Stored entries
-----

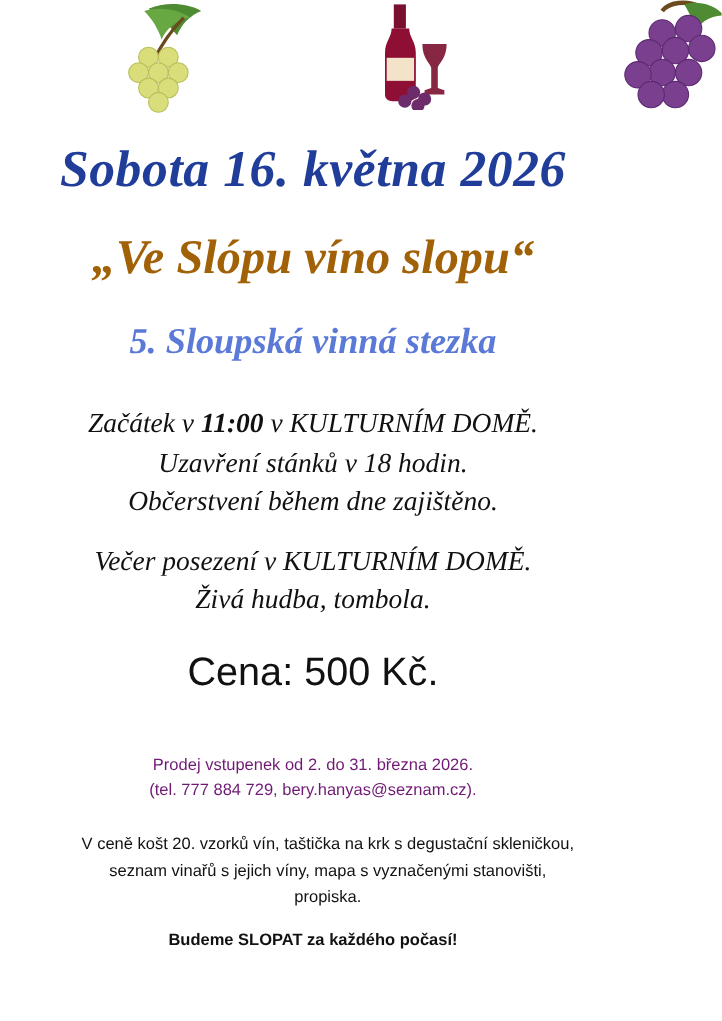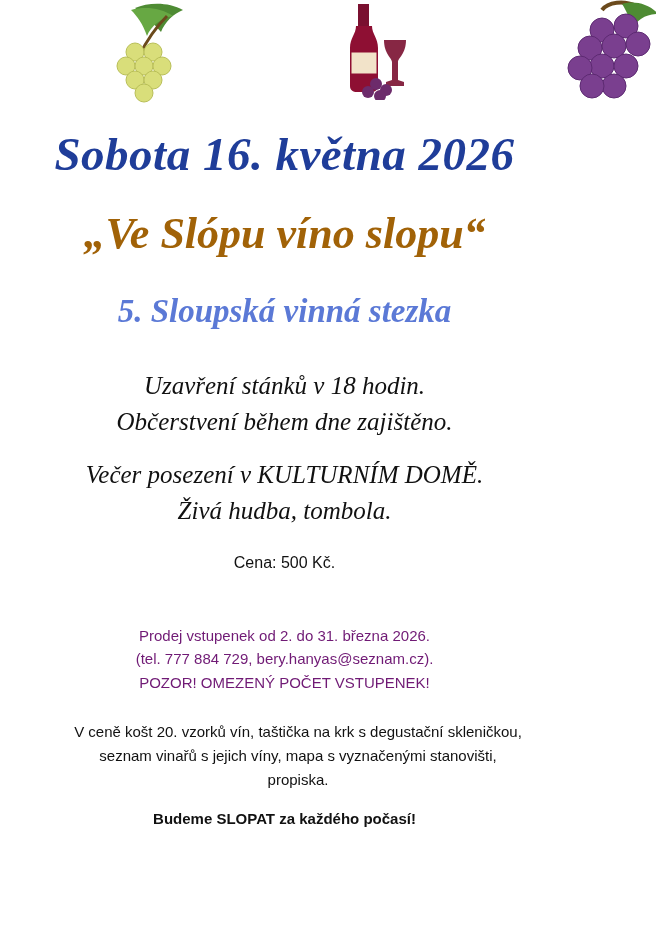--- a/index.html
+++ b/index.html
@@ -87,21 +87,21 @@
     font-style: italic;
   }
   .program .caps {
     font-style: italic;
   }
 
   .price {
     margin-top: 26px;
     text-align: center;
     font-family: "Liberation Sans", sans-serif;
-    font-size: 16px;
+    font-size: 36px;
     color: #111111;
   }
 
   
   .notice {
     margin-top: 52px;
     text-align: center;
     font-family: "Liberation Sans", sans-serif;
     font-size: 15px;
     color: #701a75;
@@ -185,32 +185,34 @@
     </div>
   </div>
 
   <h1 class="title-main">Sobota 16. května 2026</h1>
 
   <h2 class="title-quote">„Ve Slópu víno slopu“</h2>
 
   <h3 class="title-sub">5. Sloupská vinná stezka</h3>
 
   <div class="program">
+    <div class="line">
+      <span>Začátek v </span><span class="bold">11:00</span><span class="caps"> v KULTURNÍM DOMĚ.</span>
+    </div>
     <div class="line">Uzavření stánků v 18 hodin.</div>
     <div class="line">Občerstvení během dne zajištěno.</div>
     <div class="line gap">Večer posezení v KULTURNÍM DOMĚ.</div>
     <div class="line">Živá hudba, tombola.</div>
   </div>
 
   <div class="price">Cena: 500 Kč.</div>
 
   <div class="notice">
     <div>Prodej vstupenek od 2. do 31. března 2026.</div>
     <div>(tel. 777 884 729, bery.hanyas@seznam.cz).</div>
-    <div>POZOR! OMEZENÝ POČET VSTUPENEK!</div>
   </div>
 
   <div class="details">
     <div>V ceně košt 20. vzorků vín, taštička na krk s degustační skleničkou,</div>
     <div>seznam vinařů s jejich víny, mapa s vyznačenými stanovišti, propiska.</div>
   </div>
 
   <div class="footer">Budeme SLOPAT za každého počasí!</div>
 
 </div>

-----

INSTRUCTIONS FOR THE TASK = Only the lines from the first line of the data above through the line with "color: #111111;" should appear in the answer, retyped exactly, with every picture left out.

REPLY TO THE EXERCISE =
--- a/index.html
+++ b/index.html
@@ -87,21 +87,21 @@
     font-style: italic;
   }
   .program .caps {
     font-style: italic;
   }
 
   .price {
     margin-top: 26px;
     text-align: center;
     font-family: "Liberation Sans", sans-serif;
-    font-size: 16px;
+    font-size: 36px;
     color: #111111;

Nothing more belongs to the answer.